- Opening Delimiter -

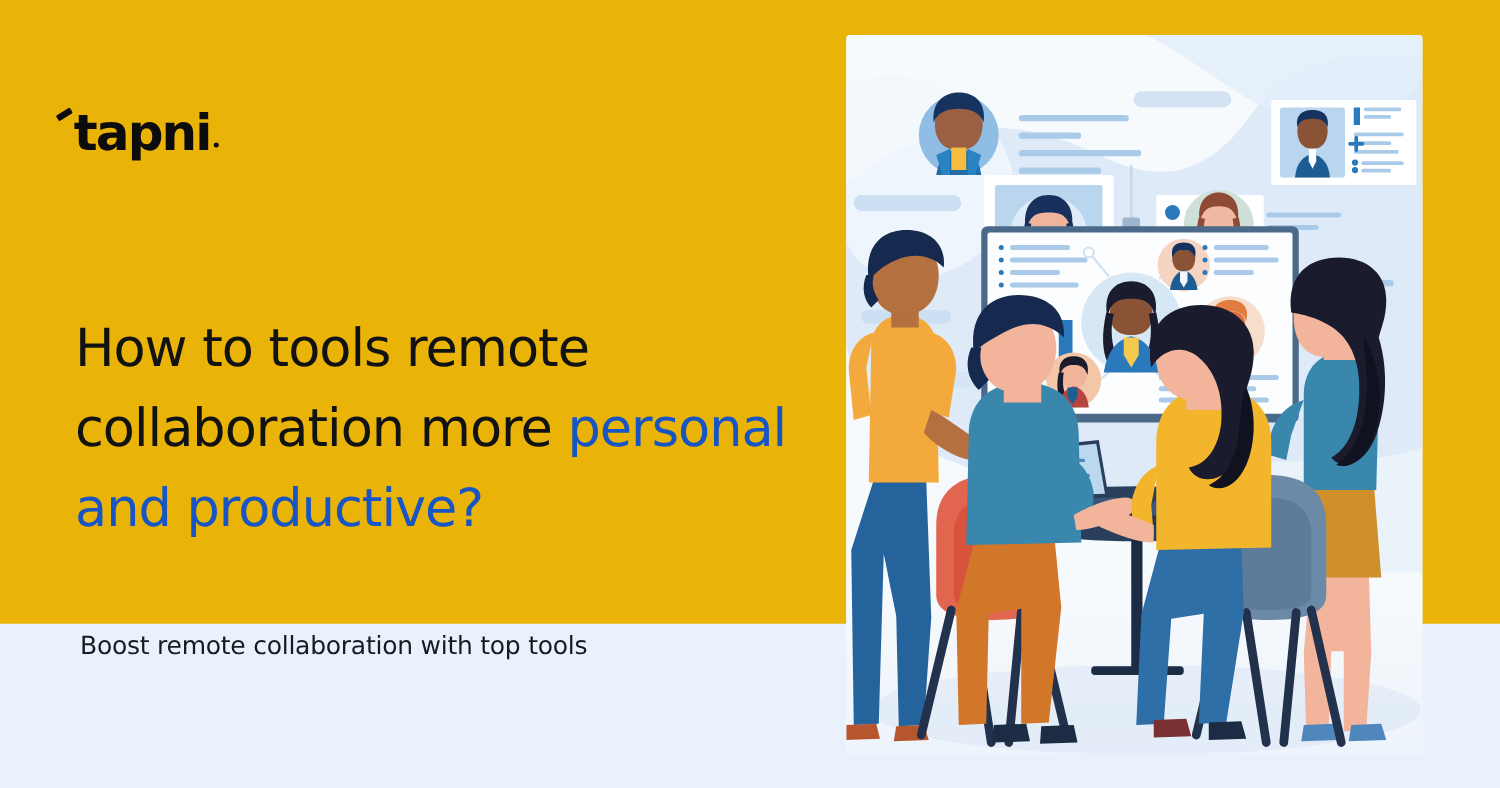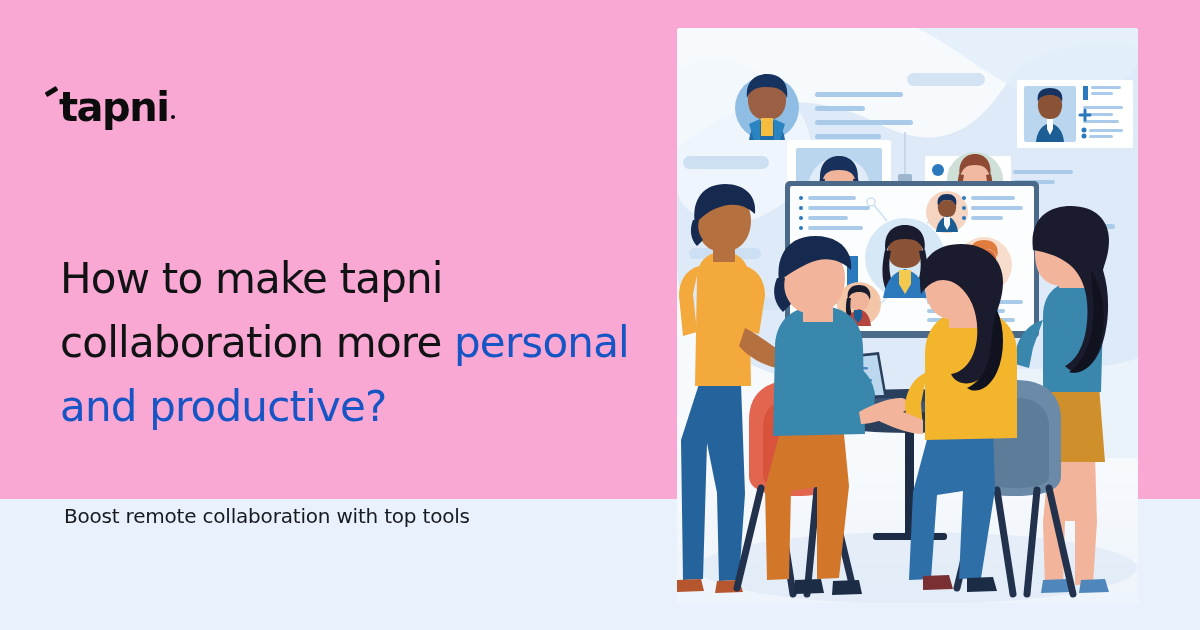--- a/index.html
+++ b/index.html
@@ -10,21 +10,21 @@
     width: 1200px;
     height: 630px;
     overflow: hidden;
     font-family: "Liberation Sans", sans-serif;
     background: #e9f1fc;
   }
   .canvas {
     position: relative;
     width: 1200px;
     height: 499px;
-    background: #f9a8d4;
+    background: #eab308;
   }
 
   
   .left-col {
     position: absolute;
     left: 0;
     top: 0;
     width: 660px;
     height: 630px;
   }
@@ -121,21 +121,21 @@
 
   <div class="left-col">
 
     <div class="logo">
       <span class="logo-mark">
         <span class="logo-tick"></span>
         <span class="logo-text">tapni</span><span class="logo-dot"></span>
       </span>
     </div>
 
-    <h1 class="headline"><span>How to make tapni collaboration more </span><span class="accent">personal and productive?</span></h1>
+    <h1 class="headline"><span>How to tools remote collaboration more </span><span class="accent">personal and productive?</span></h1>
 
     <p class="subtitle">Boost remote collaboration with top tools</p>
 
   </div>
 
   <div class="illus-wrap">
     <svg width="461" height="575" viewBox="0 0 461 575" xmlns="http://www.w3.org/2000/svg">
       <defs>
         <clipPath id="panelClip">
             <rect x="0" y="0" width="461" height="575" rx="3"></rect>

- Closing Delimiter -

Exercise prompt: Write out once more the lines above beginning at the line with "width: 660px;"; continue through the final line and stop there.

Your response:
     width: 660px;
     height: 630px;
   }
@@ -121,21 +121,21 @@
 
   <div class="left-col">
 
     <div class="logo">
       <span class="logo-mark">
         <span class="logo-tick"></span>
         <span class="logo-text">tapni</span><span class="logo-dot"></span>
       </span>
     </div>
 
-    <h1 class="headline"><span>How to make tapni collaboration more </span><span class="accent">personal and productive?</span></h1>
+    <h1 class="headline"><span>How to tools remote collaboration more </span><span class="accent">personal and productive?</span></h1>
 
     <p class="subtitle">Boost remote collaboration with top tools</p>
 
   </div>
 
   <div class="illus-wrap">
     <svg width="461" height="575" viewBox="0 0 461 575" xmlns="http://www.w3.org/2000/svg">
       <defs>
         <clipPath id="panelClip">
             <rect x="0" y="0" width="461" height="575" rx="3"></rect>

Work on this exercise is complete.